TASK DETAILS =>
Repeat every record below exactly, leaving out the pictures.

DATA EXTRACTS =>
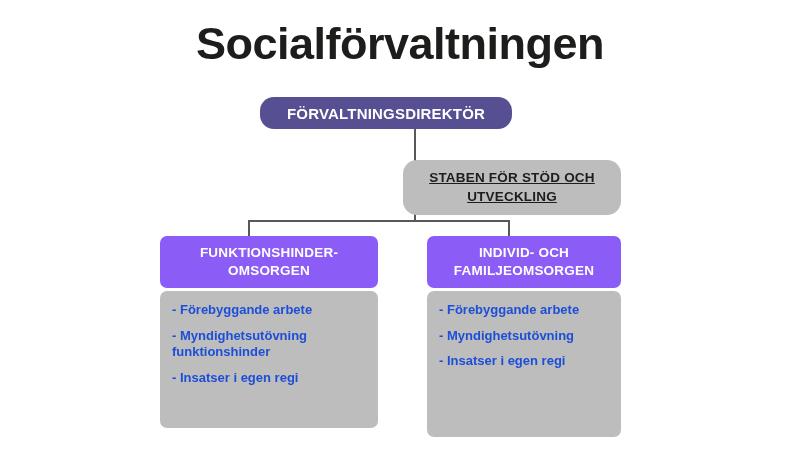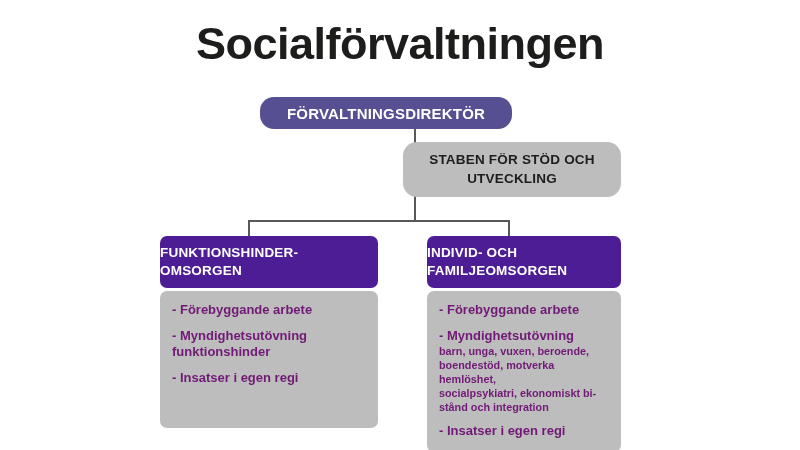"STABEN FÖR STÖD OCH UTVECKLING" .staff { text-decoration: none -> underline; top: 142px -> 160px }
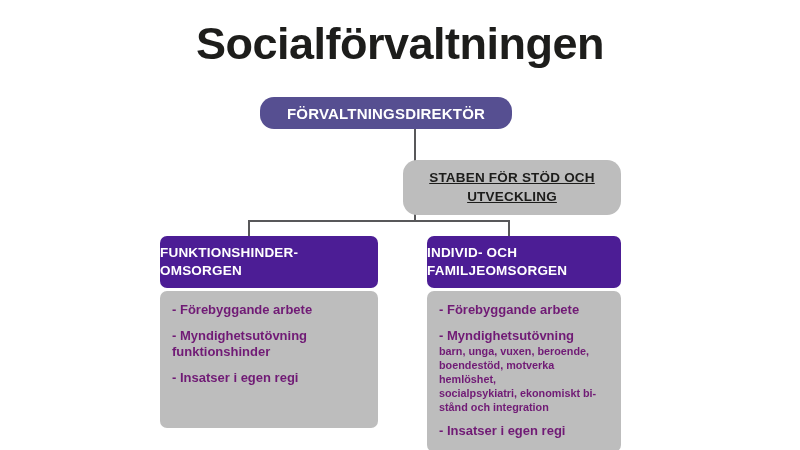"FUNKTIONSHINDER- OMSORGEN" .dept-header { background: #4c1d95 -> #8b5cf6; text-align: none -> center }
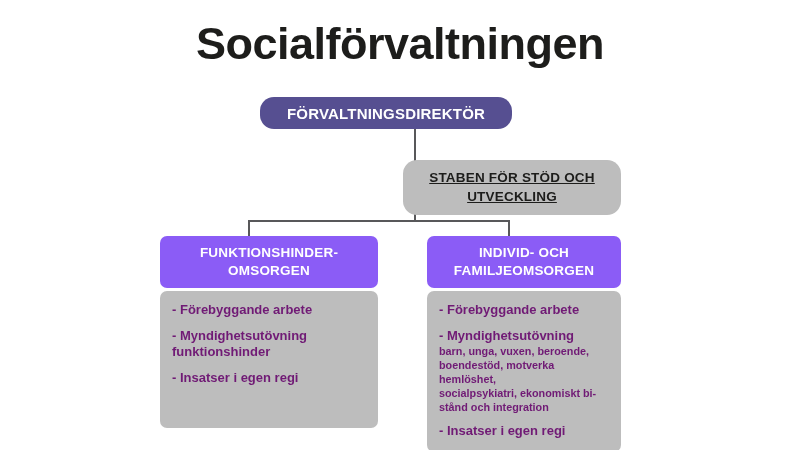"- Förebyggande arbete" .dept-body { color: #701a75 -> #1d4ed8 }
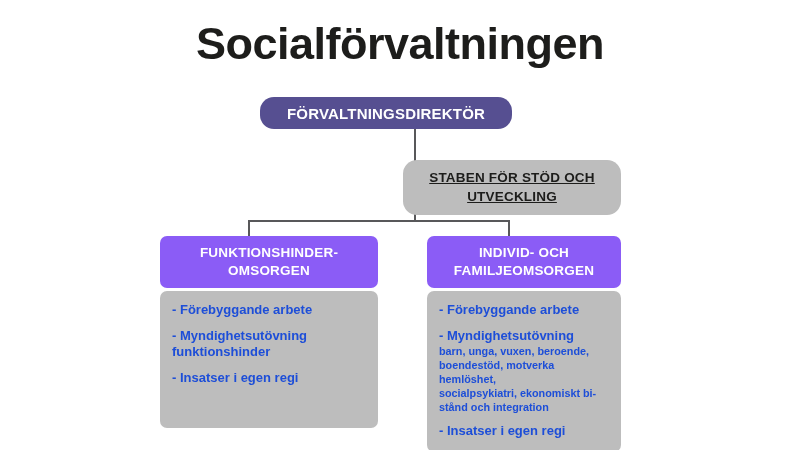"barn, unga, vuxen, beroende," div.item-sub { html: <div>barn, unga, vuxen, beroende, boendestöd, motverka hemlöshet, socialpsykiatri, ekonomiskt bi- stånd och integration</div> -> none }
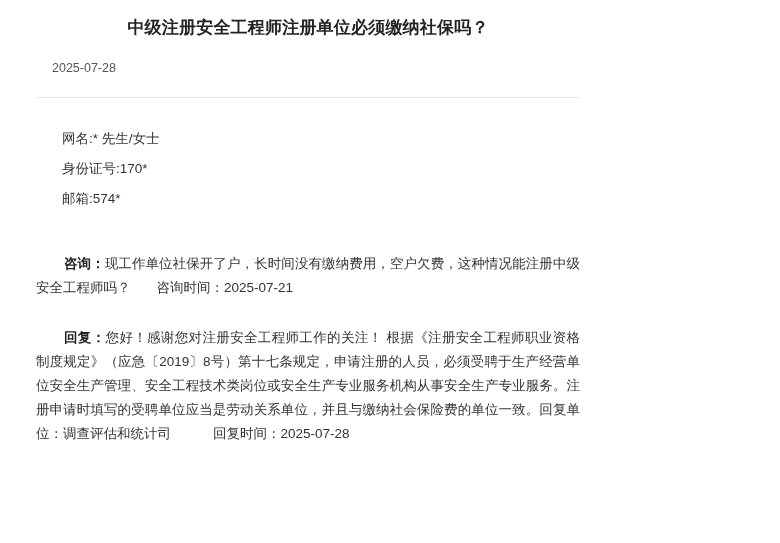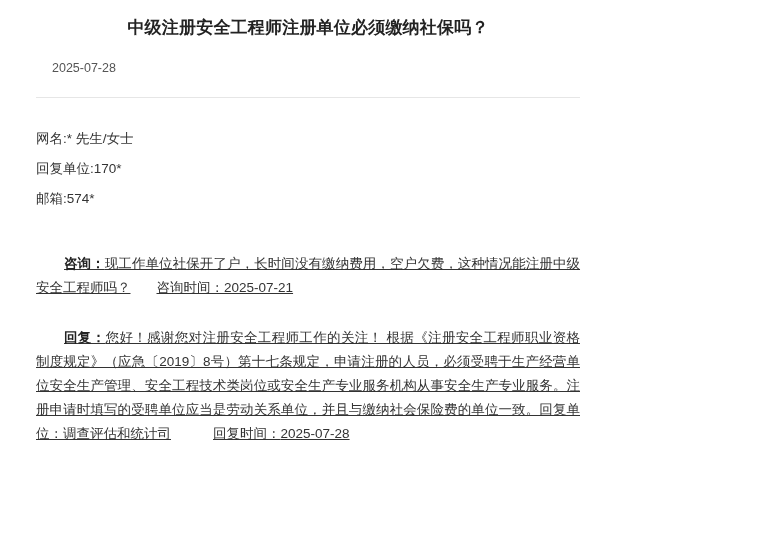"网名:* 先生/女士" .info-block { padding-left: 36px -> 62px }
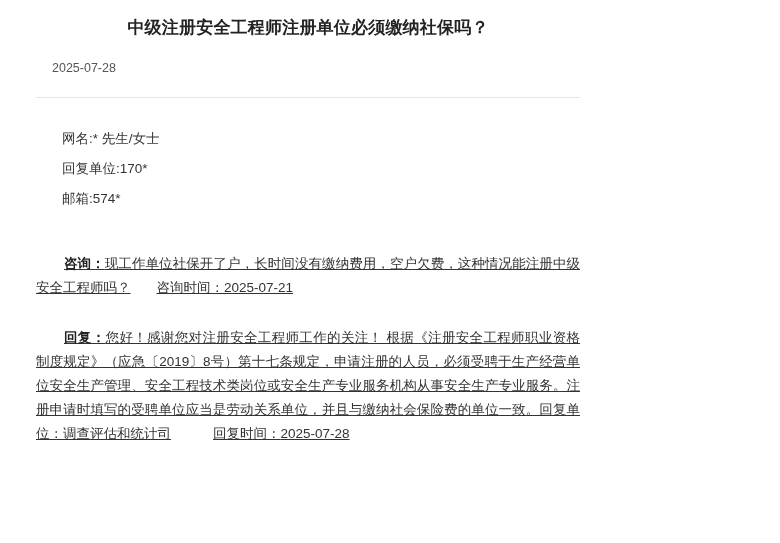"回复单位:" span.info-label { text: 回复单位 -> 身份证号 }
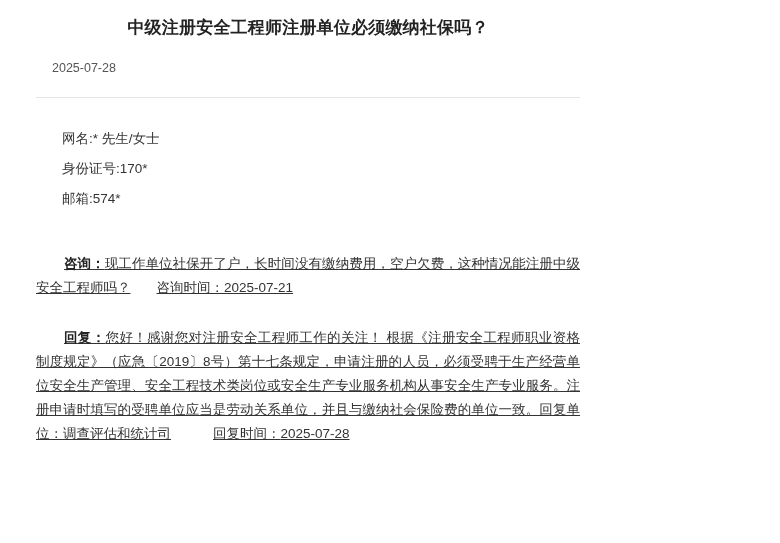"咨询：现工作单位社保开了户，长时间没有缴纳费用，空户欠费，这种情况能注册中级安全" .qa-para { text-decoration: underline -> none }
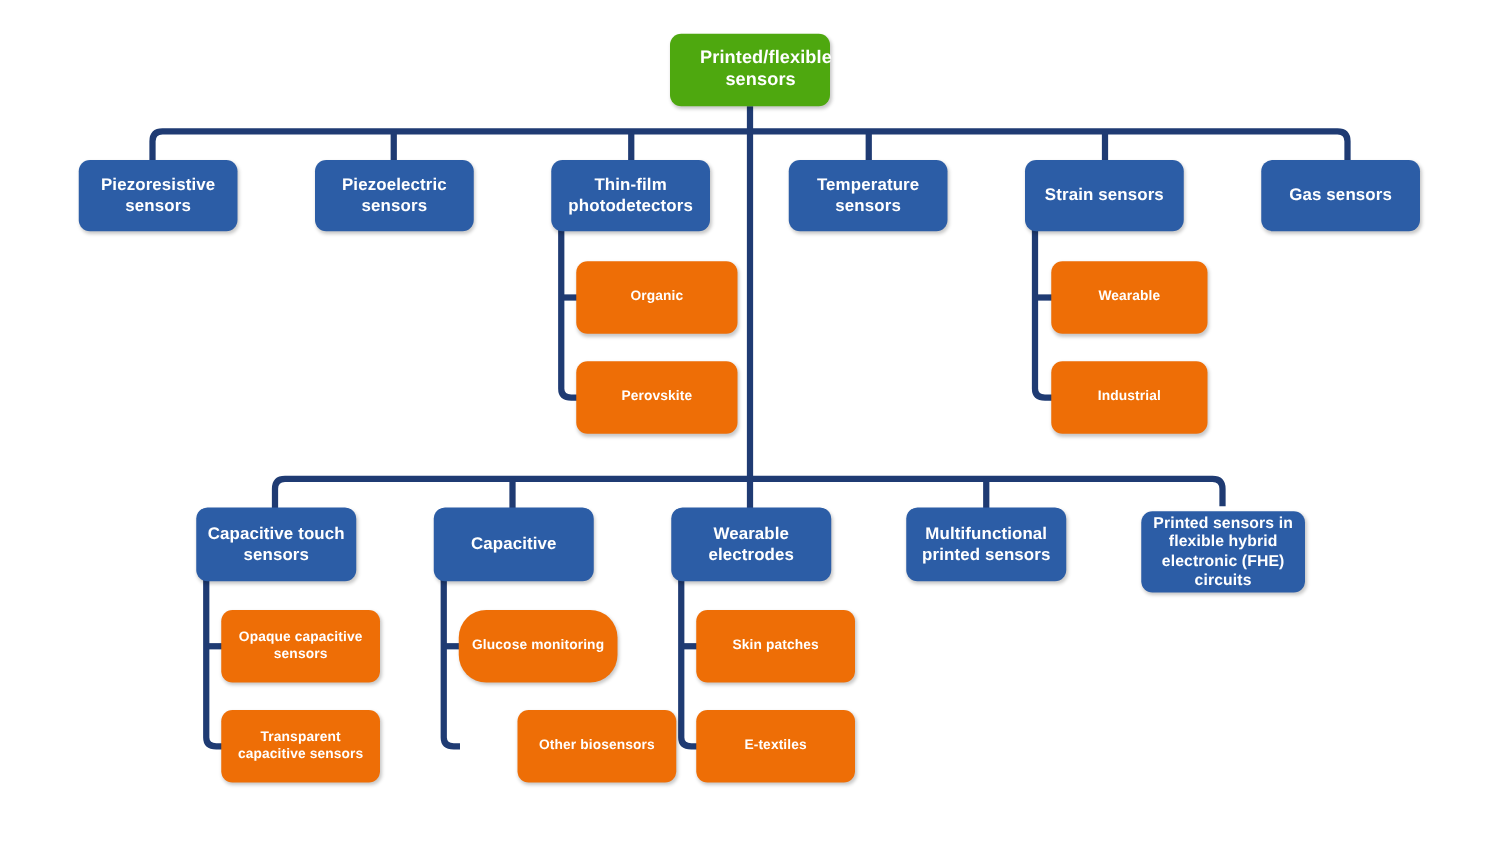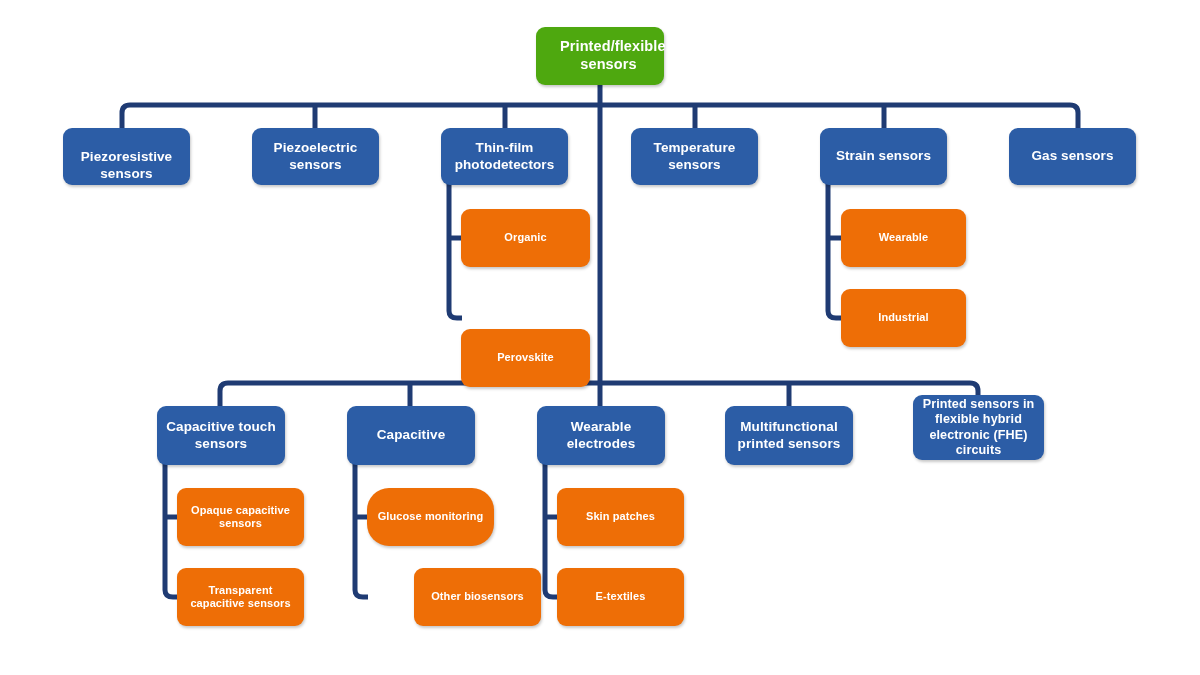"Piezoresistive sensors" div.node { align-items: flex-end -> none }
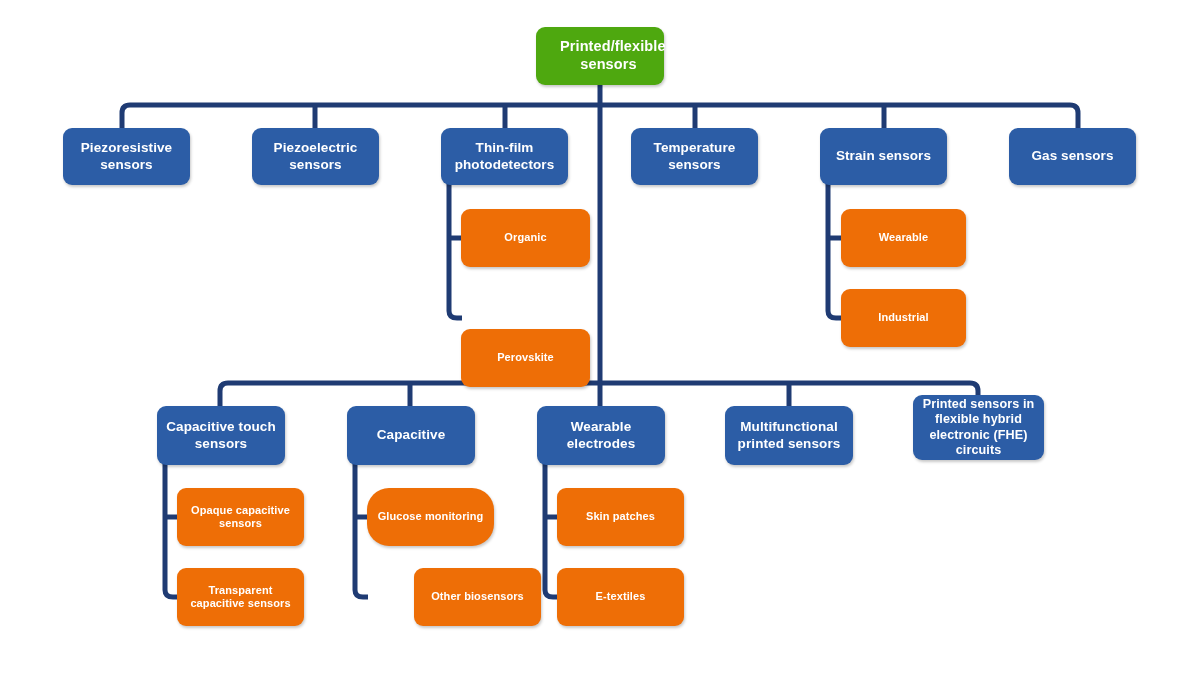"Perovskite" div.node { margin-top: 40px -> none }
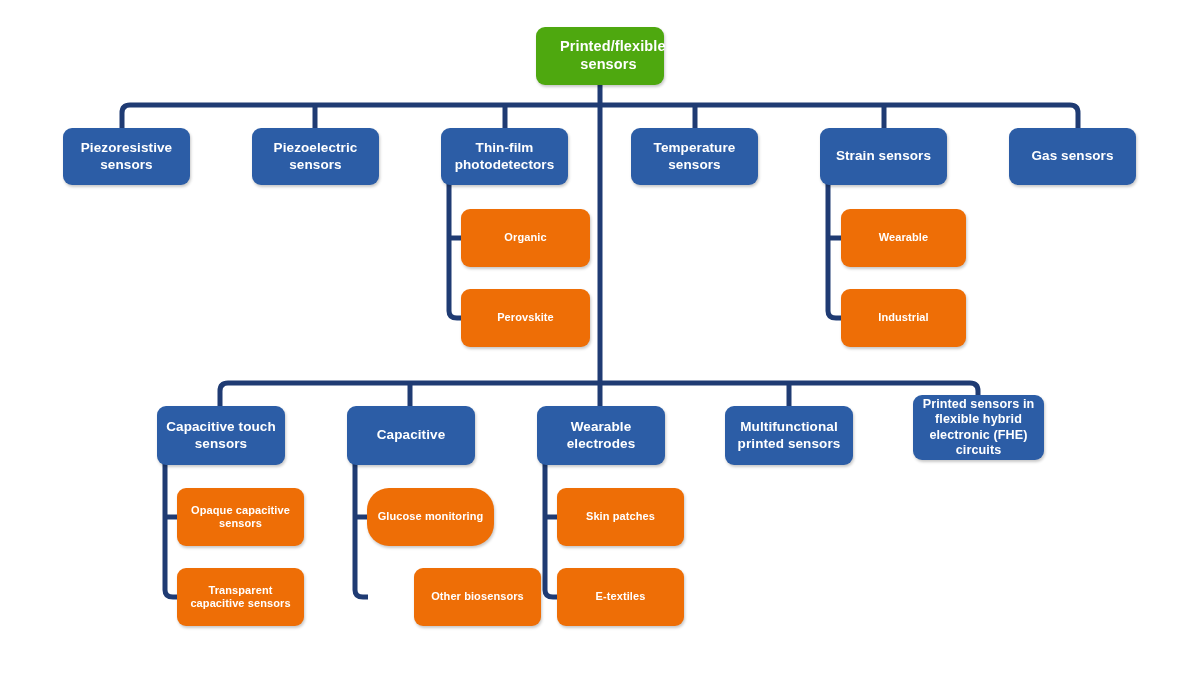"Printed sensors in flexible hybrid" div.node { top: 395px -> 409px }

REPLY TO THE TASK =>
"STABEN FÖR STÖD OCH UTVECKLING" .staff { text-decoration: none -> underline; top: 142px -> 160px }
"FUNKTIONSHINDER- OMSORGEN" .dept-header { background: #4c1d95 -> #8b5cf6; text-align: none -> center }
"- Förebyggande arbete" .dept-body { color: #701a75 -> #1d4ed8 }
"barn, unga, vuxen, beroende," div.item-sub { html: <div>barn, unga, vuxen, beroende, boendestöd, motverka hemlöshet, socialpsykiatri, ekonomiskt bi- stånd och integration</div> -> none }
"网名:* 先生/女士" .info-block { padding-left: 36px -> 62px }
"回复单位:" span.info-label { text: 回复单位 -> 身份证号 }
"咨询：现工作单位社保开了户，长时间没有缴纳费用，空户欠费，这种情况能注册中级安全" .qa-para { text-decoration: underline -> none }
"Piezoresistive sensors" div.node { align-items: flex-end -> none }
"Perovskite" div.node { margin-top: 40px -> none }
"Printed sensors in flexible hybrid" div.node { top: 395px -> 409px }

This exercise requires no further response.